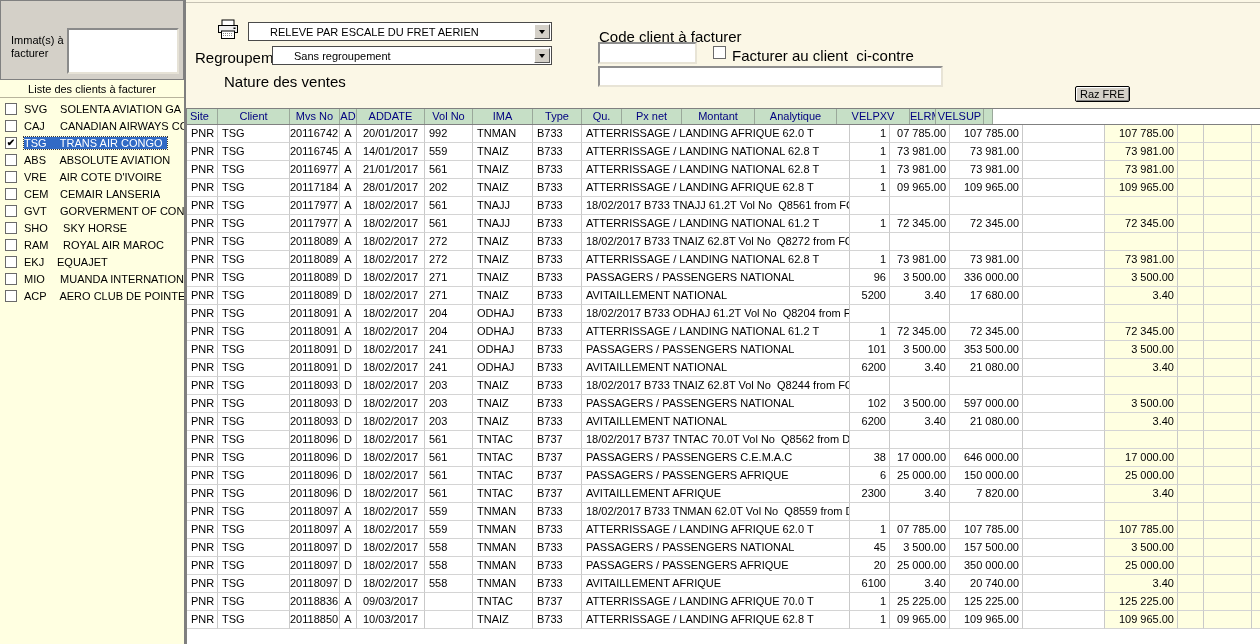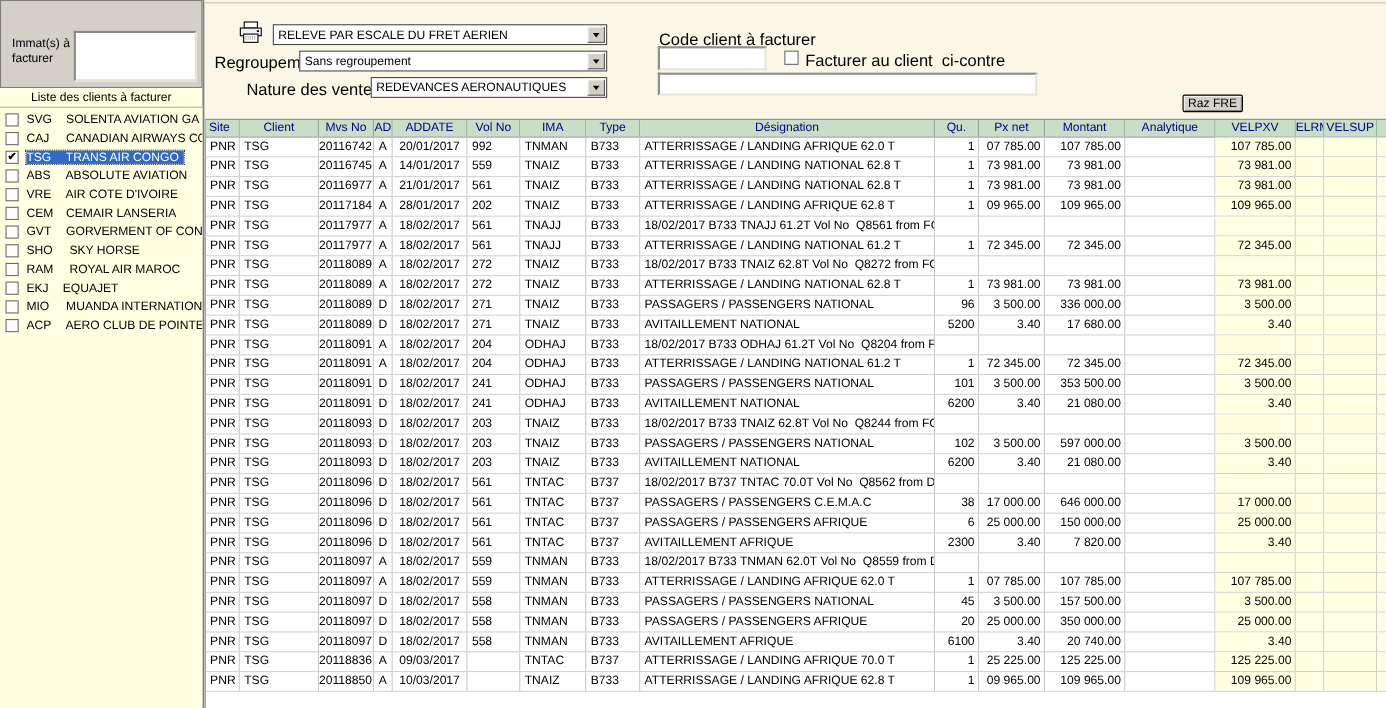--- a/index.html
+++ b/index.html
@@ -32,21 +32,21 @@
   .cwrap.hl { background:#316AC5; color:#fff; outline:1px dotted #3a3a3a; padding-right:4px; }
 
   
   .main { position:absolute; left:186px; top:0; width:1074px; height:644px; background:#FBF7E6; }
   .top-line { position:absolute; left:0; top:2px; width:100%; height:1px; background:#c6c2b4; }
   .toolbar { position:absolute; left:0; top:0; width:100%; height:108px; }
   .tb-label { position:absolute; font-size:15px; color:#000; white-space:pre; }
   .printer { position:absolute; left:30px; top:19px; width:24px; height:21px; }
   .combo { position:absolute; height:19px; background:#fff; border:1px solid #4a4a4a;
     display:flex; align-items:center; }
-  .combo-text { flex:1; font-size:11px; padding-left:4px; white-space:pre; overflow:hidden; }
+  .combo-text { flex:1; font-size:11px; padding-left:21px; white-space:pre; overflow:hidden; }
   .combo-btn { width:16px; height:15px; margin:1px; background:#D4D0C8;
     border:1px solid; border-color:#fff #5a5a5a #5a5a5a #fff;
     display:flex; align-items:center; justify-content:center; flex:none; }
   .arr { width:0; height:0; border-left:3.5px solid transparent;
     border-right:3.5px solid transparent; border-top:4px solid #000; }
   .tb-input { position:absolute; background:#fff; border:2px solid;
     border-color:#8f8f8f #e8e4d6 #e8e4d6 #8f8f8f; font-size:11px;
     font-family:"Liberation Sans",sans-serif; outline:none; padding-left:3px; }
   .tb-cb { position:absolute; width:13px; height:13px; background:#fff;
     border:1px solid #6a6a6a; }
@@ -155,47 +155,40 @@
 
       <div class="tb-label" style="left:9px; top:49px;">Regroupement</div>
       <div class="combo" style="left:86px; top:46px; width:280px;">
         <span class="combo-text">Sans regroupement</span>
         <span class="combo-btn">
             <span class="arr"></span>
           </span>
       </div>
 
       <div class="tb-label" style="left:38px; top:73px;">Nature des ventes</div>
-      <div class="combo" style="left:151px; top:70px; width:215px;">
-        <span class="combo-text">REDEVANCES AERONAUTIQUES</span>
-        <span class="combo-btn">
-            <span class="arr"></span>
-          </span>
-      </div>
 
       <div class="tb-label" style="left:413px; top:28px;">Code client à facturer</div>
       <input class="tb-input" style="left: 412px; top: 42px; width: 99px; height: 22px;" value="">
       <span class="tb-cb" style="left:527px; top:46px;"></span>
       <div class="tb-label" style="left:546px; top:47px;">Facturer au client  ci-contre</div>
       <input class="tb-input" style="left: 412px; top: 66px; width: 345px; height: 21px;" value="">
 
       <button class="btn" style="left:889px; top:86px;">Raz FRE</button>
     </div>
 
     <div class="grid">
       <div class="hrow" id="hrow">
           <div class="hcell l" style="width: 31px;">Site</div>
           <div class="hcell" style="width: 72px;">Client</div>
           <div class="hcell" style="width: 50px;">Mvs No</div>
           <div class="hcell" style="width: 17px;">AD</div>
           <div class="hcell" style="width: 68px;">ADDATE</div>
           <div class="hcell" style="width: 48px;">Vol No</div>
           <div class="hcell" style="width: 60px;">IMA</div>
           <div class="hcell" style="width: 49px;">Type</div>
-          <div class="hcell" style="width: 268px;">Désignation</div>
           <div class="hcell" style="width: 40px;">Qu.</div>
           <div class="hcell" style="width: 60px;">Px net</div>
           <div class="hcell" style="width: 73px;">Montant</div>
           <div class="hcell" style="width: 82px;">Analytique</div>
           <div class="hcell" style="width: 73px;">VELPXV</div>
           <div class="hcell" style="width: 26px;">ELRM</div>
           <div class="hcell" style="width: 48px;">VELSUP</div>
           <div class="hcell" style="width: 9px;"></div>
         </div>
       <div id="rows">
---+---
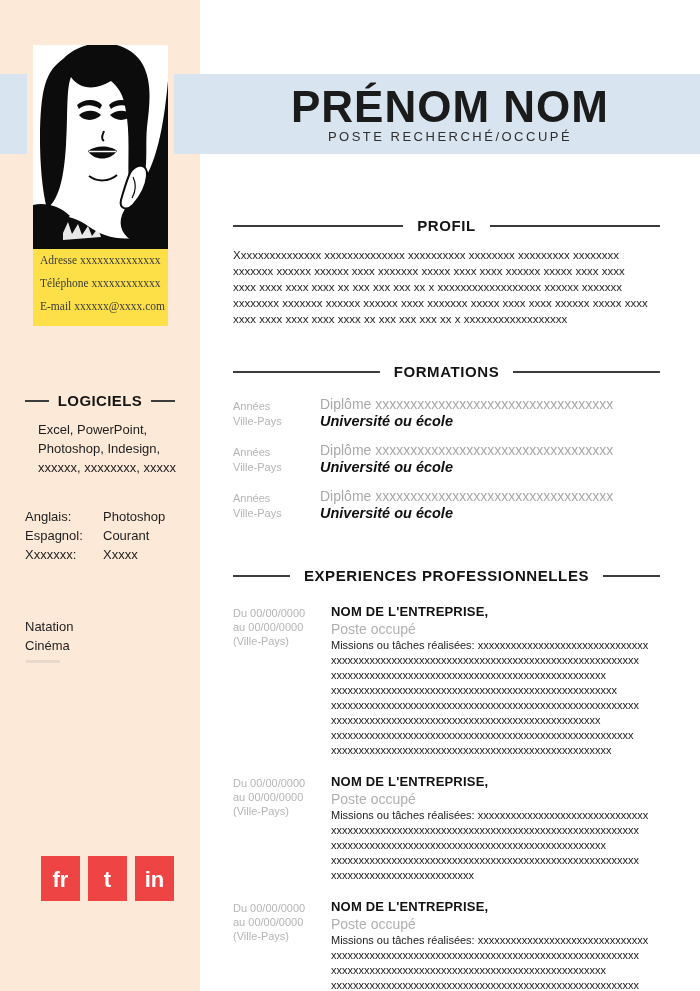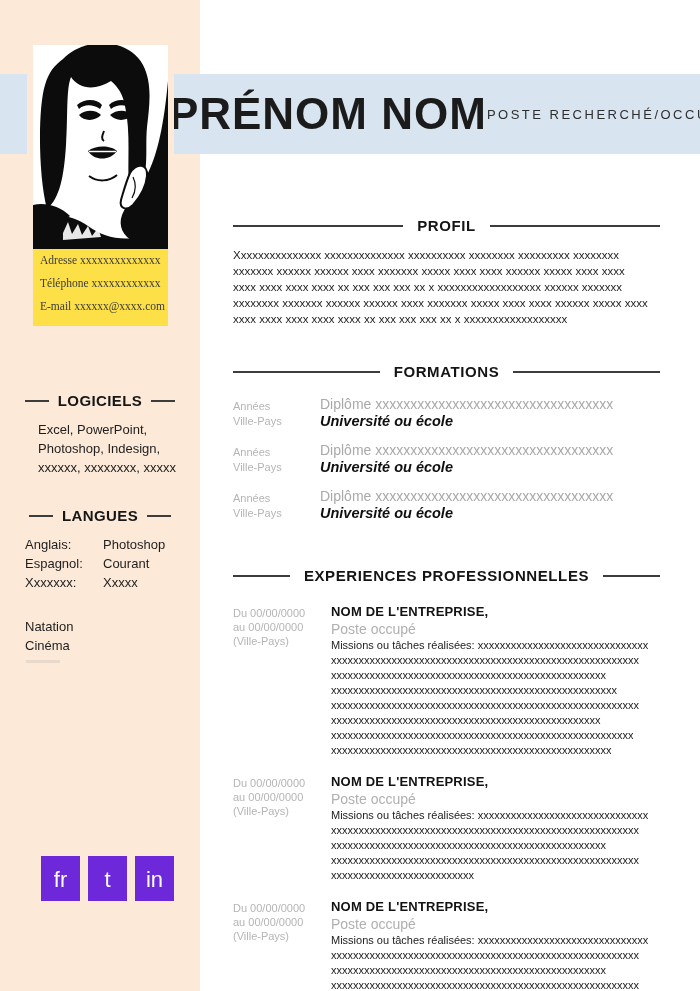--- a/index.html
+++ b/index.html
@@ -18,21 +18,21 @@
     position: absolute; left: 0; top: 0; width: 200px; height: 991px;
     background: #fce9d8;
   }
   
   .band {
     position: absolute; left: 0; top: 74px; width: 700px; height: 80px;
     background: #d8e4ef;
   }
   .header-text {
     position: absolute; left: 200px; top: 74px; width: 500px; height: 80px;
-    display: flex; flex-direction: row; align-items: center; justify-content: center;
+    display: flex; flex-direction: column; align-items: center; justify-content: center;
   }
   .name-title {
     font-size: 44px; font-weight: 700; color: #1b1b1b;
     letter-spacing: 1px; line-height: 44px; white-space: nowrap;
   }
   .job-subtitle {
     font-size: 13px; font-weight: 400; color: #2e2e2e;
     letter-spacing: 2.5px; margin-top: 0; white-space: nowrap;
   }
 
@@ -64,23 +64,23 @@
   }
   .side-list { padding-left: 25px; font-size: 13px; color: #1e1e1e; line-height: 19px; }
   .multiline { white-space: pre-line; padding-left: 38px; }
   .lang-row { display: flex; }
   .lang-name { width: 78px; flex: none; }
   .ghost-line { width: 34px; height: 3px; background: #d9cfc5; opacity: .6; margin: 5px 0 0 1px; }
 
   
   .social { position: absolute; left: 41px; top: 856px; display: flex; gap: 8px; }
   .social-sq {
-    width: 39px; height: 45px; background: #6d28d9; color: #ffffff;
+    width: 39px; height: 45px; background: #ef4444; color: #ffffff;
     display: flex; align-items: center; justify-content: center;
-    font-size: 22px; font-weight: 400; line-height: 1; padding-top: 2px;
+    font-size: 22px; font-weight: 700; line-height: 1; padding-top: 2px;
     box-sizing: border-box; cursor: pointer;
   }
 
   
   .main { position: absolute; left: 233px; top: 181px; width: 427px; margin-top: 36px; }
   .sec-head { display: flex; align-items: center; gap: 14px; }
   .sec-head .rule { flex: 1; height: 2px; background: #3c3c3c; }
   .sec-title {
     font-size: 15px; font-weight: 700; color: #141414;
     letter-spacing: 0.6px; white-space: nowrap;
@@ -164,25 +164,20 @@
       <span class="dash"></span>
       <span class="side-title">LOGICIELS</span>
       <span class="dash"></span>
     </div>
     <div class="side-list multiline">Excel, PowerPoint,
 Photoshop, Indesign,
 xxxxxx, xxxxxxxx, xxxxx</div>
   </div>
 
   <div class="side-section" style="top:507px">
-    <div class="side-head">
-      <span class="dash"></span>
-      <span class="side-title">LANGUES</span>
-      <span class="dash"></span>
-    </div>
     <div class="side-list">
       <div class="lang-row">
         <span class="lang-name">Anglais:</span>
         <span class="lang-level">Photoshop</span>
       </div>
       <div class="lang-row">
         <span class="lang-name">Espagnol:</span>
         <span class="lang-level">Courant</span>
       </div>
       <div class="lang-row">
---+---
▸ **WHAT IS EXPECTED**
From the records above, pull out each line that has "level".

▸ **RESULT**
         <span class="lang-level">Photoshop</span>
         <span class="lang-level">Courant</span>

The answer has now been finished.